▶ [Given data]
* * * * * * * * *

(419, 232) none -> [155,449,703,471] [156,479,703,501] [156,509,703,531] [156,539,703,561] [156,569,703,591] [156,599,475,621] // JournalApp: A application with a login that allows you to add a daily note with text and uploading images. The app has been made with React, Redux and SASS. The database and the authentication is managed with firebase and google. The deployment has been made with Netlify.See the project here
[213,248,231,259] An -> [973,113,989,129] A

* * * * * * * * *

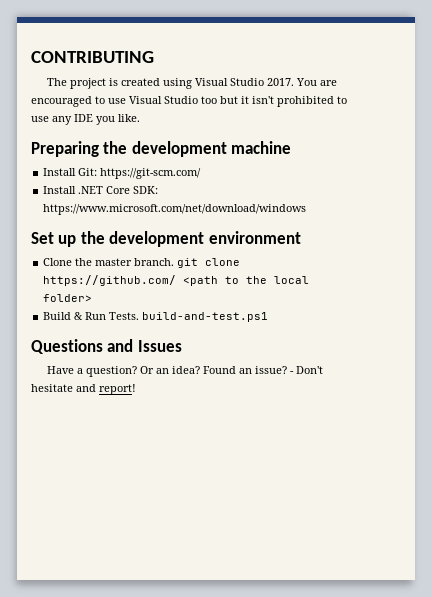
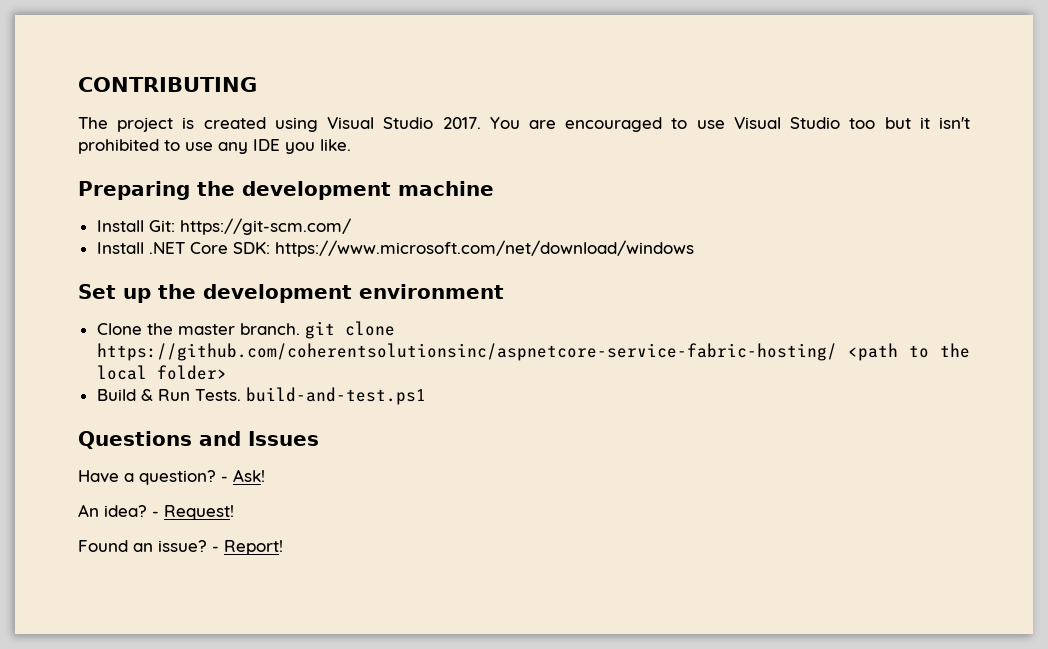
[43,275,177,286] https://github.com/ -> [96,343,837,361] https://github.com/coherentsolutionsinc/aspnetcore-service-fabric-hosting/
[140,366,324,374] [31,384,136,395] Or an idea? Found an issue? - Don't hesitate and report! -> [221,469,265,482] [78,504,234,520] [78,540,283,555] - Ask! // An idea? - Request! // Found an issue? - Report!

* * * * * * * * *

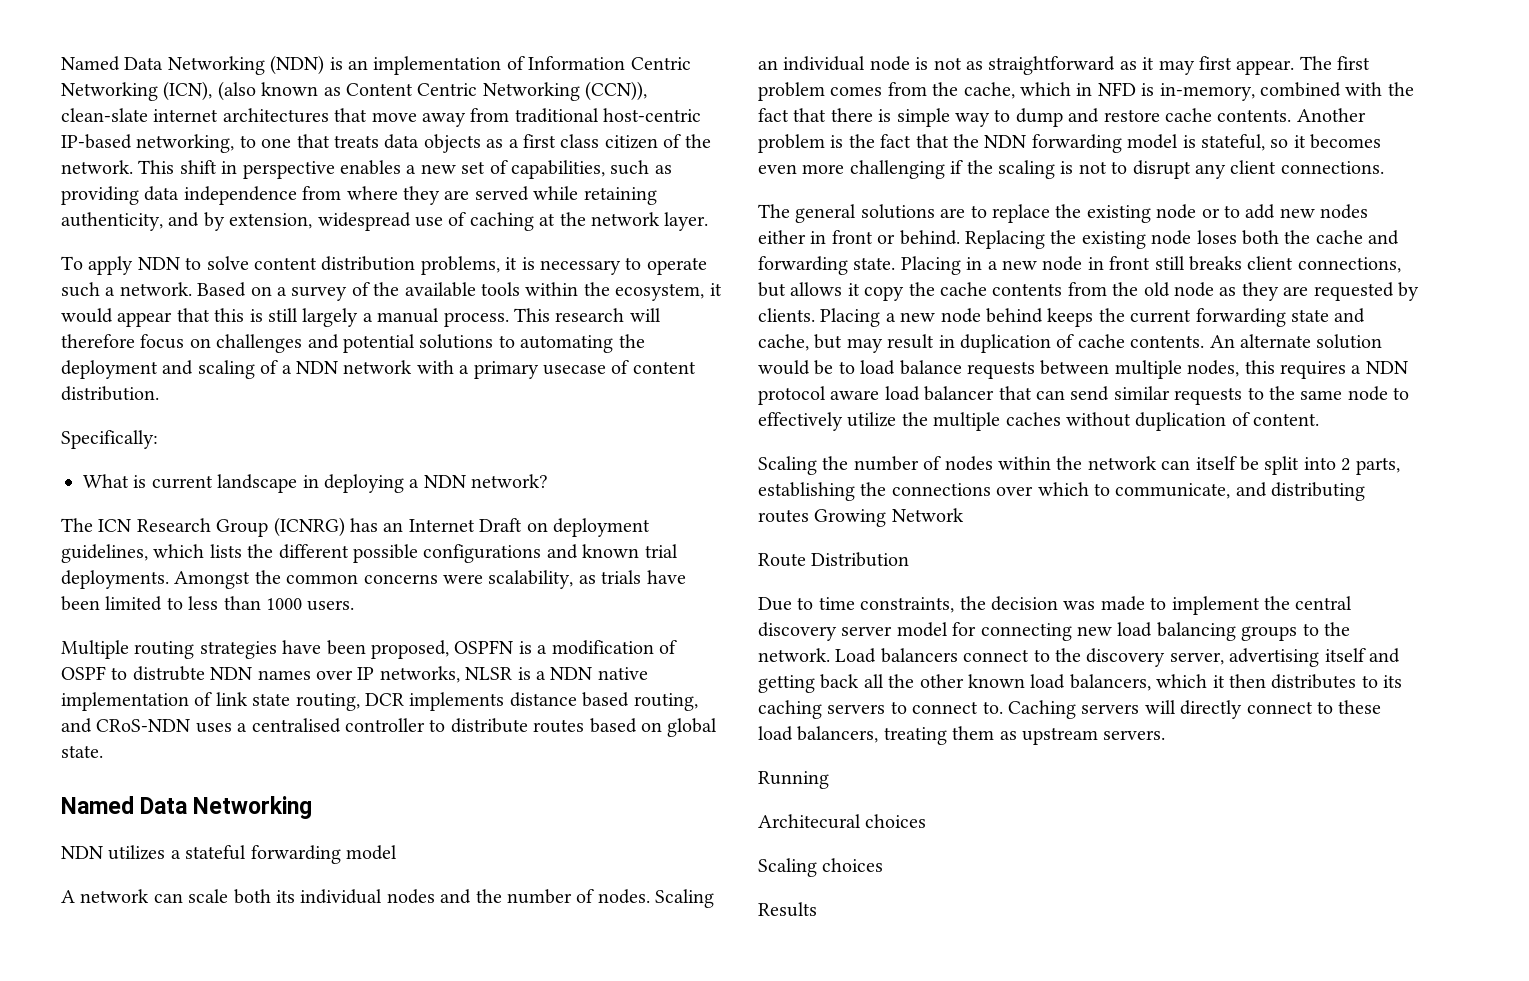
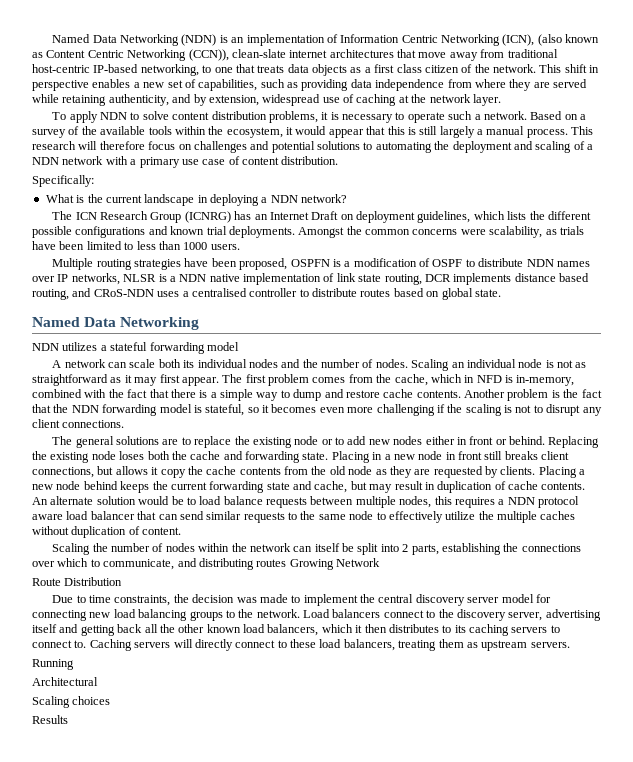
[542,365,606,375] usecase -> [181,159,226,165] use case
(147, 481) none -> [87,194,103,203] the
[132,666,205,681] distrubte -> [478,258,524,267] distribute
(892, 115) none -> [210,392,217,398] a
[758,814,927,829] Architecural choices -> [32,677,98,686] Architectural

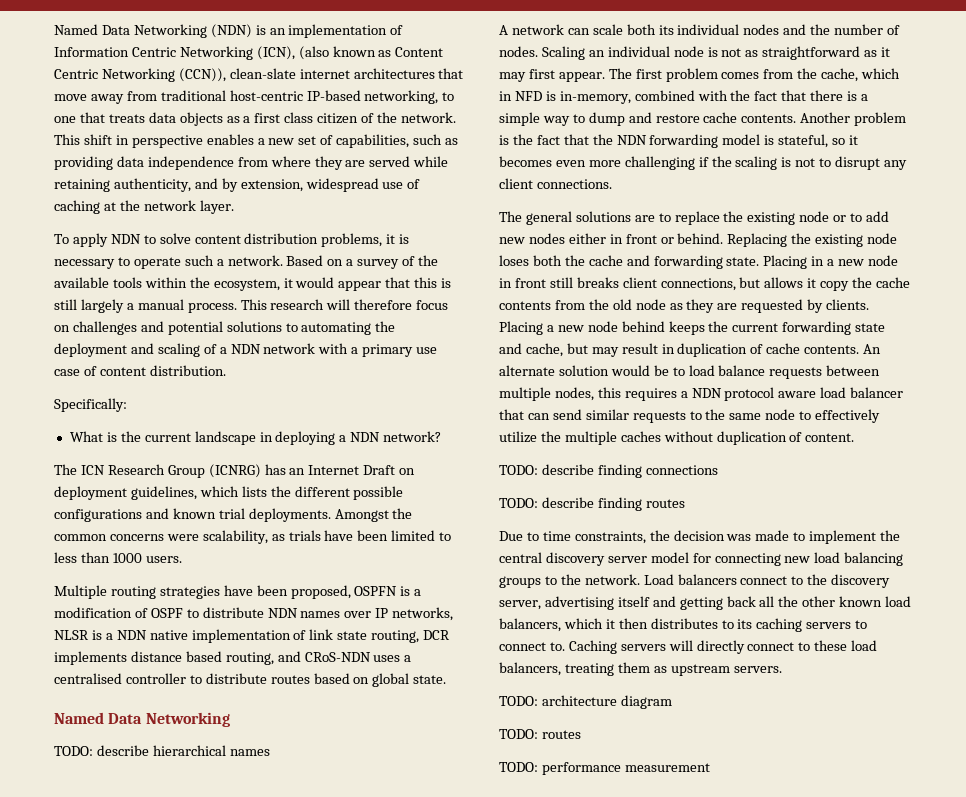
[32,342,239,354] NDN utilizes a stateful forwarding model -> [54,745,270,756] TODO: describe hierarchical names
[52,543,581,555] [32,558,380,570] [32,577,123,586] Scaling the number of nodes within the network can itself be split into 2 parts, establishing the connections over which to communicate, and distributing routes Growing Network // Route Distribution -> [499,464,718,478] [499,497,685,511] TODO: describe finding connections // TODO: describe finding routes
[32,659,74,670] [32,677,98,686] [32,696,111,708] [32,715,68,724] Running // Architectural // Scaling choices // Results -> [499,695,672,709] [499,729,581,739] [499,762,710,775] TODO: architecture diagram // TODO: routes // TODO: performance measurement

* * * * * * * * *

▶ [What needs to be done] Should a line in the material contain "Architectural", copy it.

▶ [Task solution]
[758,814,927,829] Architecural choices -> [32,677,98,686] Architectural
[32,659,74,670] [32,677,98,686] [32,696,111,708] [32,715,68,724] Running // Architectural // Scaling choices // Results -> [499,695,672,709] [499,729,581,739] [499,762,710,775] TODO: architecture diagram // TODO: routes // TODO: performance measurement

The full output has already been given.